両親の反対を押し切り、和歌山の田舎から大阪の私立大学に入学したものの、すぐに生活費と学費に困り果ててしまいました。もちろん両親に頼ることはできず、最初はコンビニエンスストアや居酒屋でバイトをしていましたが、それでは遊行費まで回りませんでした。しかもそもそもアルバイトの時間に追われ、折角都会で一人暮らしを始めたのにつまらない毎日でした。
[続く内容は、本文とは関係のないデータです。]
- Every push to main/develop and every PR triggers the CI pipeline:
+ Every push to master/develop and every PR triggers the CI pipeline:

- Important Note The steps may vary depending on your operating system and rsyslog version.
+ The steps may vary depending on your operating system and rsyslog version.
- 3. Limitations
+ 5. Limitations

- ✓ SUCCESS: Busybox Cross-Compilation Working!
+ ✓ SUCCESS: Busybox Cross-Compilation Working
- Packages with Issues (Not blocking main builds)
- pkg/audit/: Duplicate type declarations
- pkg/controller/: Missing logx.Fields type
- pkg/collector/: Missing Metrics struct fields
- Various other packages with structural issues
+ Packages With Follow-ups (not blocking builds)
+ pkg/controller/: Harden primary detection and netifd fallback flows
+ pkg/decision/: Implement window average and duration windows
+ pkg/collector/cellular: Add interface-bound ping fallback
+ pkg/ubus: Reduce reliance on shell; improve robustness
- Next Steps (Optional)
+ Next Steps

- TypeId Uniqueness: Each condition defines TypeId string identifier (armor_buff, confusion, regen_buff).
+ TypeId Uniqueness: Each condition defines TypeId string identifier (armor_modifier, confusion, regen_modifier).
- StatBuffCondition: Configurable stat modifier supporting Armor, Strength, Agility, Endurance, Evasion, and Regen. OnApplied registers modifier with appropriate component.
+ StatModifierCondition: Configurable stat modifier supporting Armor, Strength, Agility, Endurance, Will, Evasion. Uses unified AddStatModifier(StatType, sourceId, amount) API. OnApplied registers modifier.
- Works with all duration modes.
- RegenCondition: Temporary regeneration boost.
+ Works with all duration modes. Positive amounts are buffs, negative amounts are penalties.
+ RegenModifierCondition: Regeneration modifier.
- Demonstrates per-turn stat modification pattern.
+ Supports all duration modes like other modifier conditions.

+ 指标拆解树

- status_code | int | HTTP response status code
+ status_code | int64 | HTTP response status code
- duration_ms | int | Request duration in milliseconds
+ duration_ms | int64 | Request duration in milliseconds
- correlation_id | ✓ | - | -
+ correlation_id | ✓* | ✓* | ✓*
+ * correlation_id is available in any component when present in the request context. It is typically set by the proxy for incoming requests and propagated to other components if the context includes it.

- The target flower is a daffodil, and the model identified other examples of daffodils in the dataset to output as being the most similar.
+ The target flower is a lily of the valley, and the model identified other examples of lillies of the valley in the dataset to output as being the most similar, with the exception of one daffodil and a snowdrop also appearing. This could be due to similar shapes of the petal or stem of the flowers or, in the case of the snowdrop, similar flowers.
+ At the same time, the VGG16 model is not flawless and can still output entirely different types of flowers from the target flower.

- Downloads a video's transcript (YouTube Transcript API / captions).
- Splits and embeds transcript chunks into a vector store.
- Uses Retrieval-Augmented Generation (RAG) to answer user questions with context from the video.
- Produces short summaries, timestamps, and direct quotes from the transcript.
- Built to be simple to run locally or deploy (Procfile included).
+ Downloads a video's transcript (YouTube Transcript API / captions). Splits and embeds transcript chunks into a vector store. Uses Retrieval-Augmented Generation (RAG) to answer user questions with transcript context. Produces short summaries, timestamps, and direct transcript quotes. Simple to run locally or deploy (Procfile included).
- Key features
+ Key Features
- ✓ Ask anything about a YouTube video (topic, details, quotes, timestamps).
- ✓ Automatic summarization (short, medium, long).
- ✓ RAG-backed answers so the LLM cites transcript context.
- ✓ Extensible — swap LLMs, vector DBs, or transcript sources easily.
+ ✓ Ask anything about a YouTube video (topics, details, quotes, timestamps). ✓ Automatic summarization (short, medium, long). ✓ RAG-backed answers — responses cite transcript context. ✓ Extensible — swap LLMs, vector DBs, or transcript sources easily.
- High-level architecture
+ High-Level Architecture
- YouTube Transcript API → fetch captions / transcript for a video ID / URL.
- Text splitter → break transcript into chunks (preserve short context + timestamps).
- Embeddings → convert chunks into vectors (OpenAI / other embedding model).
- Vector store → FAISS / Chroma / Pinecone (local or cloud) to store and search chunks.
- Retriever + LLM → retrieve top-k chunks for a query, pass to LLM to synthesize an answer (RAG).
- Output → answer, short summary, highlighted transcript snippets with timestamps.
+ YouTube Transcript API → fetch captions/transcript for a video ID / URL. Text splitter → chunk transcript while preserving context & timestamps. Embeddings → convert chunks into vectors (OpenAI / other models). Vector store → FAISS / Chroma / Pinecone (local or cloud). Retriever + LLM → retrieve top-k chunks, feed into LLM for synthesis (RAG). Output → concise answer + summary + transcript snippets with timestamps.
色々悩んだ挙句、私はインターネットで「大阪・女性・高額求人」で検索しました。すると風俗の求人がたくさんでてきました。正直、風俗なんて……とは思ったものの、そこには魅力的なワードがあります。

例えば、「週一回勤務OK・時給1万円以上」そんな感じです。
ともかく切羽詰まっていたので、体験入店のあるところに入りました。そこはフェチ専門店で、あまり脱がなくてもいいというところに惹かれました。
それで、店内は私がそれまで勝手に想像していた雰囲気よりとてもクリーンで、お客様も紳士な方が大半でした。それから店の従業員である女の子も私のように大学の学生や専門学校の学生、主婦の人や本業の人もいました。お互いあまり顔を合わせたり会話をすることは少なかったですが、どの人も私がそれまで働いたアルバイト先の人たちよりも優しかったと思います。

さて、後日談になりますが、結局私は4年間その店で働きました。どうにか大学も卒業できましたし、そこそこ名の知れたアパレル関係に就職もできました。
大阪に来て風俗求人に出会わなければ、今の私は存在していなかったと思います。世の中にはあれこれ言う人はいますが、私にとってとても良い体験ができたと自負しています。